EXTRACTED ENTRIES
---

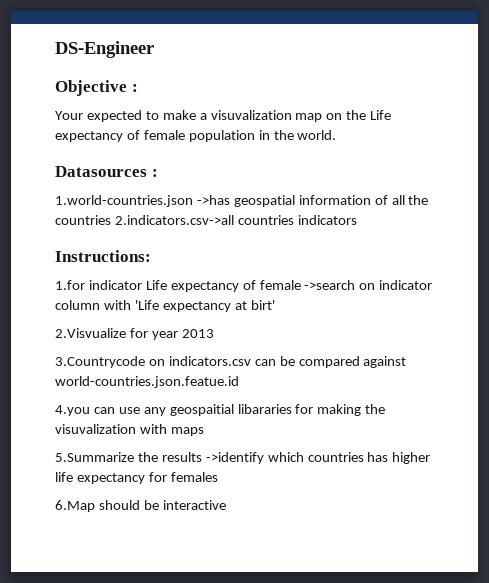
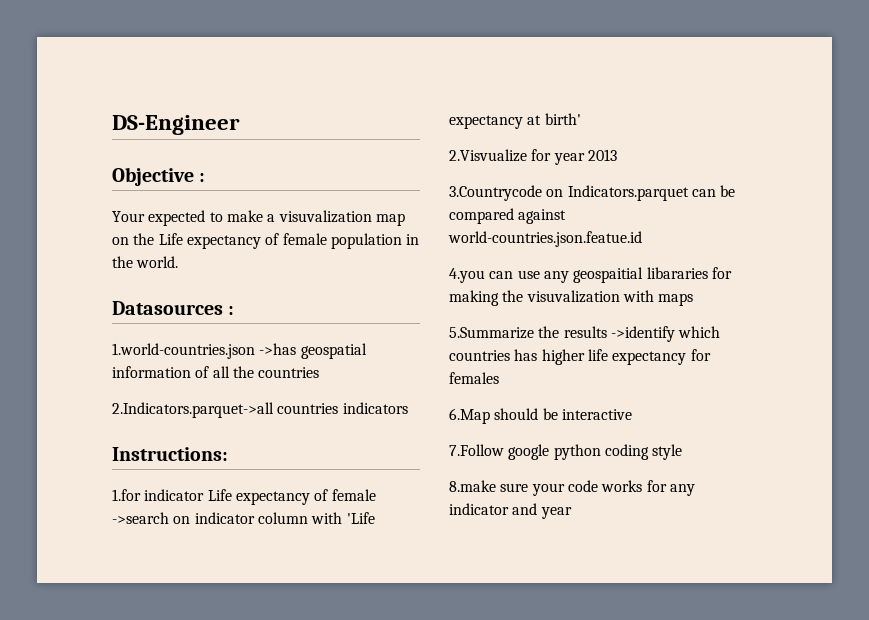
- 1.world-countries.json ->has geospatial information of all the countries 2.indicators.csv->all countries indicators
+ 1.world-countries.json ->has geospatial information of all the countries
+ 2.Indicators.parquet->all countries indicators
- 1.for indicator Life expectancy of female ->search on indicator column with 'Life expectancy at birt'
+ 1.for indicator Life expectancy of female ->search on indicator column with 'Life expectancy at birth'
- 3.Countrycode on indicators.csv can be compared against world-countries.json.featue.id
+ 3.Countrycode on Indicators.parquet can be compared against world-countries.json.featue.id
+ 7.Follow google python coding style
+ 8.make sure your code works for any indicator and year

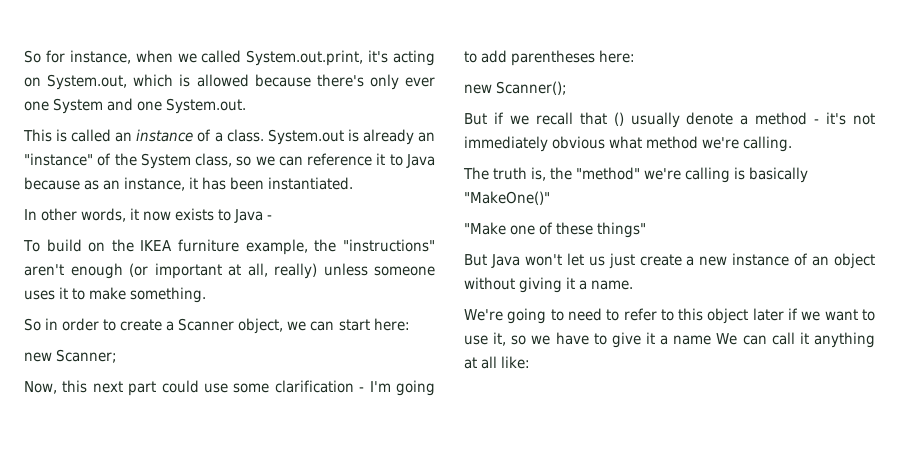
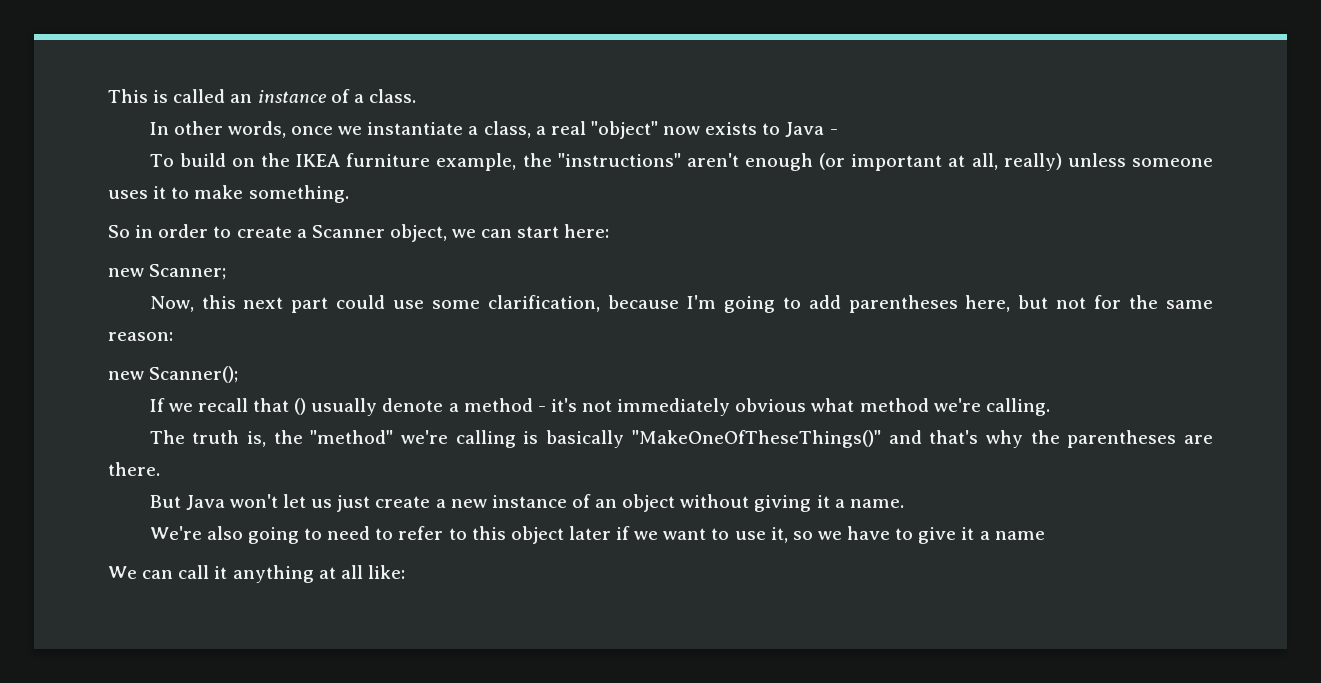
- So for instance, when we called System.out.print, it's acting on System.out, which is allowed because there's only ever one System and one System.out.
- This is called an instance of a class. System.out is already an "instance" of the System class, so we can reference it to Java because as an instance, it has been instantiated.
- In other words, it now exists to Java -
+ This is called an instance of a class.
+ In other words, once we instantiate a class, a real "object" now exists to Java -
- Now, this next part could use some clarification - I'm going to add parentheses here:
+ Now, this next part could use some clarification, because I'm going to add parentheses here, but not for the same reason:
- But if we recall that () usually denote a method - it's not immediately obvious what method we're calling.
+ If we recall that () usually denote a method - it's not immediately obvious what method we're calling.
- The truth is, the "method" we're calling is basically "MakeOne()"
- "Make one of these things"
+ The truth is, the "method" we're calling is basically "MakeOneOfTheseThings()" and that's why the parentheses are there.
- We're going to need to refer to this object later if we want to use it, so we have to give it a name We can call it anything at all like:
+ We're also going to need to refer to this object later if we want to use it, so we have to give it a name
+ We can call it anything at all like:

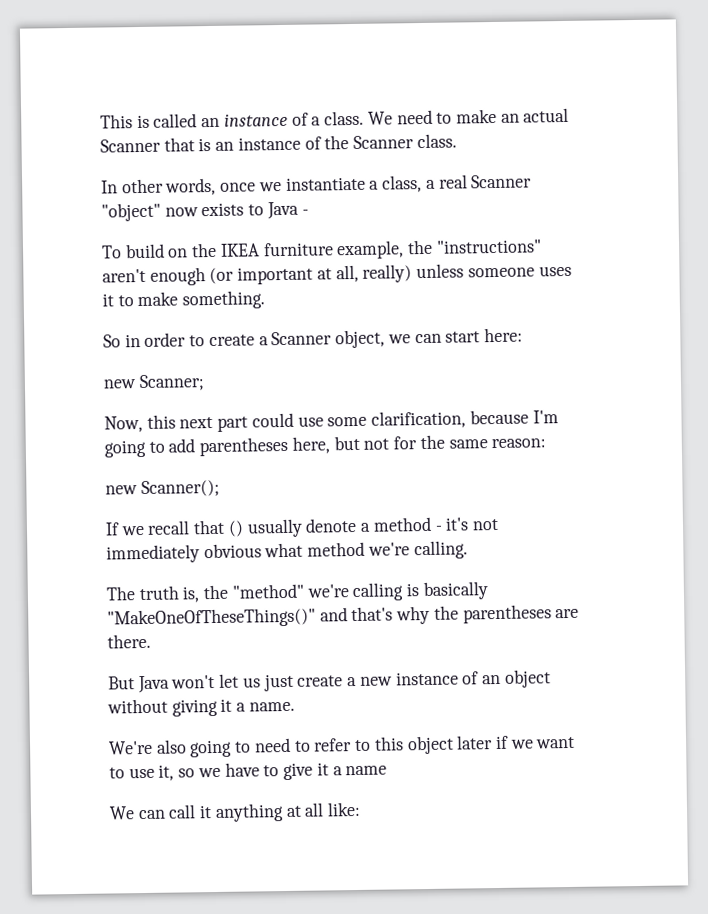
+ We need to make an actual Scanner that is an instance of the Scanner class.
- In other words, once we instantiate a class, a real "object" now exists to Java -
+ In other words, once we instantiate a class, a real Scanner "object" now exists to Java -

---

PROBLEM
Look through the entries above and work out how many lines contain the string "recall". Give that number alone.

RESULT BELOW
2